Martin Siegert siegert at sfu.ca
Mon Mar 5 21:00:35 MST 2012


On Sat, Feb 25, 2012 at 10:50:00AM +1100, David Singleton wrote:
> On 02/25/2012 09:00 AM, Martin Siegert wrote:
> > On Fri, Feb 24, 2012 at 11:19:37AM +0100, "Mgr. Šimon Tóth" wrote:
> >>> Core_req       vmem  pvmem ulimit-v RPT
> >>> =========================================
> >>> nodes=1:ppn=2  1gb   256mb 256mb    512mb
> >>> procs=2        1gb   256mb 256mb    1gb
> >>> nodes=1:ppn=2  1gb   4gb   1gb      4gb
> >>> procs=2        1gb   4gb   1gb      4gb
> >>> nodes=1:ppn=2  1gb   -     1gb      512mb
> >>> procs=2        1gb   -     1gb      1gb
> >>>
> >>> So the ulimit value that influences whether a task can allocate
> >>> memory, is set as the lower of the vmem and pvmem values. That
> >>> makes some sense - at least more sense than taking the larger
> >>> value.  What doesn't make sense is allowing pvmem to be higher
> >>> than vmem in the first place - in that case torque should probably
> >>> reject the job or 'fix' one of the settings but leaving it as is
> >>> might not be so bad, except for moab's behaviour (keep reading).
> >>
> >> No. The logic is as follows:
> >>
> >> * if pvmem (or pmem) is set
> >>     then set the corresponding ulimit to pvmem (pmem) value
> >>
> >> * if pvmem (or pmem) isn't set
> >>     then set the corresponding ulimit to vmem (mem) value
> >>
> >> Note that using pvmem is mostly pointless. On Linux this represents
> >> address space, not virtual memory.
> >>
> >> You can use vmem as virtual memory, but even that is extremely confusing.
> >
> > I do not understand this comment. Both pvmem and vmem requests will
> > result in RLIMIT_AS getting set.
> 
> I disagree with vmem setting RLIMIT_AS if that is what is happening.
> 
> > When I submit a MPI job using, e.g., procs=N, why is requesting
> > pvmem=X mostly pointless? Shouldn't it be totally equivalent to
> > requesting vmem=X*N ?
> >
> 
> I think we have had the discussion of what procs means on a number of
> occasions (look for the thread "processes vs processors").  I believe "procs"
> (now) means (virtual) processORs (most commonly, they are cores).  They are not
> processes.  [In OpenPBS they were processes and only the UNICOS MOM supported
> that limit.  At least in torque-3.0.2 procs is still not properly documented
> in pbs_resources* man pages.]
> 
> pvmem sets some sort of memory limit per *process* so vmem should have nothing
> to do with procs and pvmem.  pvmem and vmem are pretty much orthogonal. One is
> a voluntary limit the user places on their job processes (useless for actual
> resource scheduling) and the other is something any well-configured system
> should require a user to specify so that the resources of the system can be
> managed.  In particular a job with only a pvmem limit can OOM any size node
> simply by spawning enough processes.
> 
> Setting both independently (should a user choose to do so) seems perfectly
> sensible.  But I agree with Gareth that it only makes sense to request
> vmem.  Now what vmem actually is and how is should be evaluated and limited is
> a whole other discussion ...

You are right - my misconception was that pvmem would mean "address
space per assigned processOR" and thus directly correspond to the procs
request. 

I guess the problem is threefold:
a) my perception of what torque does with pvmem and vmem requests;
b) what torque actually does with pvmem and vmem requests;
c) what torque should do with pvmem and vmem requests.

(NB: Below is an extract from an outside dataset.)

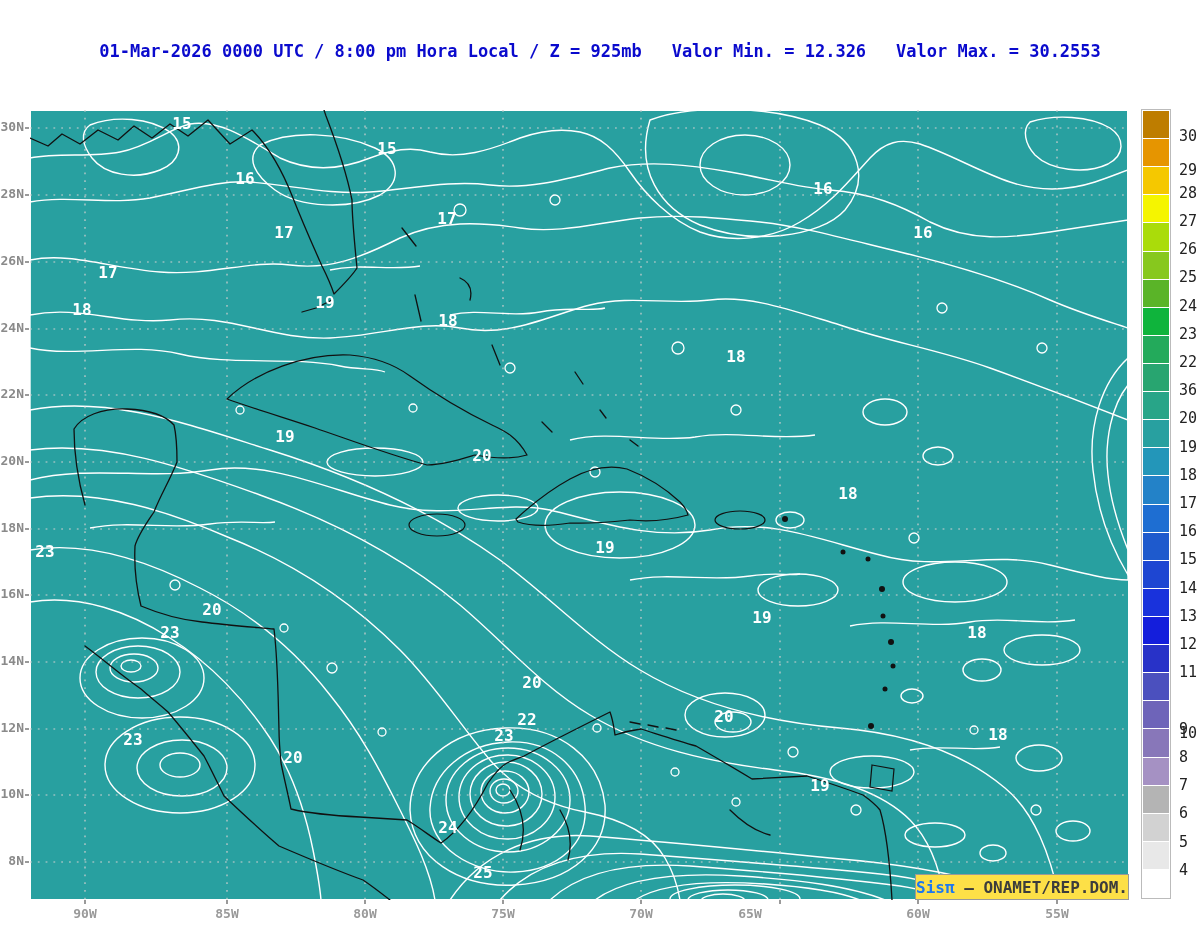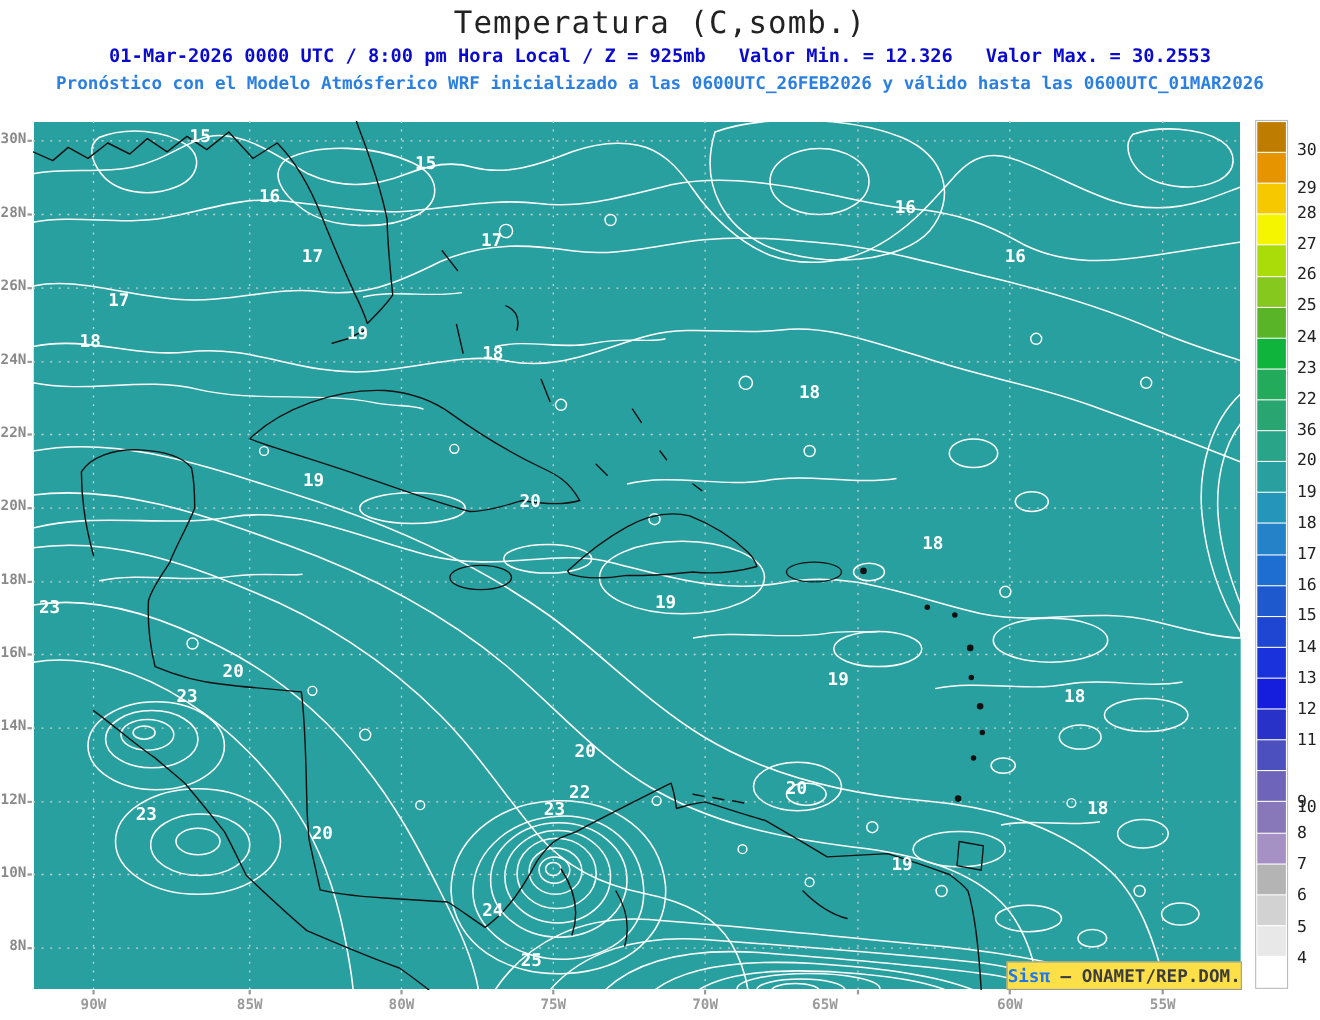"Temperatura (C,somb.)" div.title { html: <div>Temperatura (C,somb.)</div> -> none }
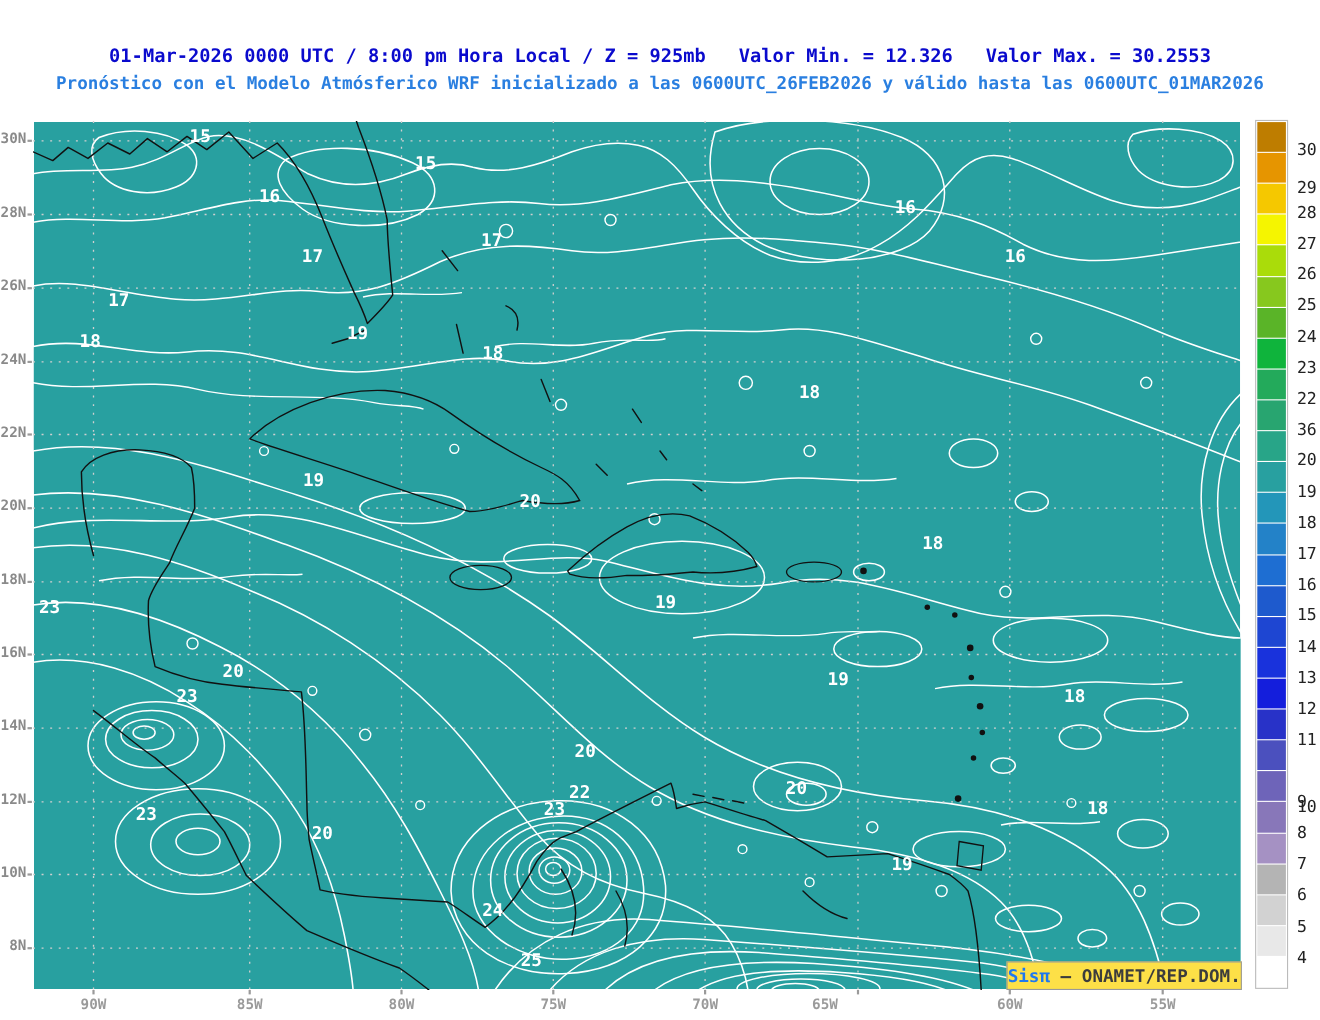"Pronóstico con el Modelo Atmósferico" div.hline2 { html: <div>Pronóstico con el Modelo Atmósferico WRF inicializado a las 0600UTC_26FEB2026 y válido hasta las 0600UTC_01MAR2026</div> -> none }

I spent some time to figure out problem (b). I am not sure whether
all of the following is right, thus please correct me ...

In torque memory resources (vmem, pvmem, mem, pmem) are controlled
in two ways: 1) initially by setting an appropriate rlimit before
the job is started; 2) through a control mechanism that has the mom(s)
periodically poll the job to determine the usage and terminate the
job, if it is over the limit.

I'll concentrate on vmem/pvmem (virtual memory/address space) for now.

A. pvmem
--------
1) When a job requests pvmem=X bytes, the mom sets RLIMIT_AS to X
   before starting the job (resmom/linux/mom_mach.c, mom_set_limits).
   If both vmem and pvmem are requested RLIMIT_AS is set to the
   lesser of the two values. (if pmem is specified as well, the
   limit is set to the pmem value).
2) While the job is running the mom(s) check periodically whether
   there are processes that belong to the job that use more memory
   than X (resmom/linux/mom_mach.c, mom_over_limit, overmem_proc).
   This appears to be absolutely pointless since such processes
   cannot exist because of the rlimit set in (1). I.e. overmem_proc
   always returns false and and can be eliminated.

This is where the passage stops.